◆ **WHAT NEEDS TO BE DONE**
What is needed here is an exact copy of all the records below.
----- SOURCE DATA
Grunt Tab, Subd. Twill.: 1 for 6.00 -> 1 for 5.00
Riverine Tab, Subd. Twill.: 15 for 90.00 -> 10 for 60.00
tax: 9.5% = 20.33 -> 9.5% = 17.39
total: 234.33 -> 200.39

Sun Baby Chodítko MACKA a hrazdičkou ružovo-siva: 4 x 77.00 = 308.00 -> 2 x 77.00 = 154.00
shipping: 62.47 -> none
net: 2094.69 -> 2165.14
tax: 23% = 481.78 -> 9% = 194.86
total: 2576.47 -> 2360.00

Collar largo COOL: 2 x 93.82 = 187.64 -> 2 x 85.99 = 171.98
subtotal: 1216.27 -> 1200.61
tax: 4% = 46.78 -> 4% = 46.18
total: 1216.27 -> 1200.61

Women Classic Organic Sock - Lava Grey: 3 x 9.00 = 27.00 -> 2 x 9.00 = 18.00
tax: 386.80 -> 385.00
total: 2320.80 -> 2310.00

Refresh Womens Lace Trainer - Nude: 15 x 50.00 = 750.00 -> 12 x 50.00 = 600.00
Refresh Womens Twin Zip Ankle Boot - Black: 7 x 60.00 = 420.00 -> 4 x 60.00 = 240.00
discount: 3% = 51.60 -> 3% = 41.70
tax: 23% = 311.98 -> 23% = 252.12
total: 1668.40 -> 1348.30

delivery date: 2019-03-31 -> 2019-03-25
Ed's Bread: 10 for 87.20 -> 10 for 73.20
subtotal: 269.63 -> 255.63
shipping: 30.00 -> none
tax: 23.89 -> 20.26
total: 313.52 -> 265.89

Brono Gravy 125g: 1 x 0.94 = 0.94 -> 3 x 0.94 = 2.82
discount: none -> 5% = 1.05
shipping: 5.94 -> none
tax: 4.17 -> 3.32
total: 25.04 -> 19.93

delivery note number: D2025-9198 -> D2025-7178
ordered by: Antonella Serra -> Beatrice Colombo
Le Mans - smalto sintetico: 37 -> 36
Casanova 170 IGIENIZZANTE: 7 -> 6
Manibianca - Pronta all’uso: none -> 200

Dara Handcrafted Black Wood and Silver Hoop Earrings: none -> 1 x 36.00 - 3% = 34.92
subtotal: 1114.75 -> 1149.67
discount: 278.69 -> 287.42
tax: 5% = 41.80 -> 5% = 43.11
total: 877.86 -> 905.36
----------
◆ **FINISHED TASK**
Grunt Tab, Subd. Twill.: 1 for 6.00 -> 1 for 5.00
Riverine Tab, Subd. Twill.: 15 for 90.00 -> 10 for 60.00
tax: 9.5% = 20.33 -> 9.5% = 17.39
total: 234.33 -> 200.39

Sun Baby Chodítko MACKA a hrazdičkou ružovo-siva: 4 x 77.00 = 308.00 -> 2 x 77.00 = 154.00
shipping: 62.47 -> none
net: 2094.69 -> 2165.14
tax: 23% = 481.78 -> 9% = 194.86
total: 2576.47 -> 2360.00

Collar largo COOL: 2 x 93.82 = 187.64 -> 2 x 85.99 = 171.98
subtotal: 1216.27 -> 1200.61
tax: 4% = 46.78 -> 4% = 46.18
total: 1216.27 -> 1200.61

Women Classic Organic Sock - Lava Grey: 3 x 9.00 = 27.00 -> 2 x 9.00 = 18.00
tax: 386.80 -> 385.00
total: 2320.80 -> 2310.00

Refresh Womens Lace Trainer - Nude: 15 x 50.00 = 750.00 -> 12 x 50.00 = 600.00
Refresh Womens Twin Zip Ankle Boot - Black: 7 x 60.00 = 420.00 -> 4 x 60.00 = 240.00
discount: 3% = 51.60 -> 3% = 41.70
tax: 23% = 311.98 -> 23% = 252.12
total: 1668.40 -> 1348.30

delivery date: 2019-03-31 -> 2019-03-25
Ed's Bread: 10 for 87.20 -> 10 for 73.20
subtotal: 269.63 -> 255.63
shipping: 30.00 -> none
tax: 23.89 -> 20.26
total: 313.52 -> 265.89

Brono Gravy 125g: 1 x 0.94 = 0.94 -> 3 x 0.94 = 2.82
discount: none -> 5% = 1.05
shipping: 5.94 -> none
tax: 4.17 -> 3.32
total: 25.04 -> 19.93

delivery note number: D2025-9198 -> D2025-7178
ordered by: Antonella Serra -> Beatrice Colombo
Le Mans - smalto sintetico: 37 -> 36
Casanova 170 IGIENIZZANTE: 7 -> 6
Manibianca - Pronta all’uso: none -> 200

Dara Handcrafted Black Wood and Silver Hoop Earrings: none -> 1 x 36.00 - 3% = 34.92
subtotal: 1114.75 -> 1149.67
discount: 278.69 -> 287.42
tax: 5% = 41.80 -> 5% = 43.11
total: 877.86 -> 905.36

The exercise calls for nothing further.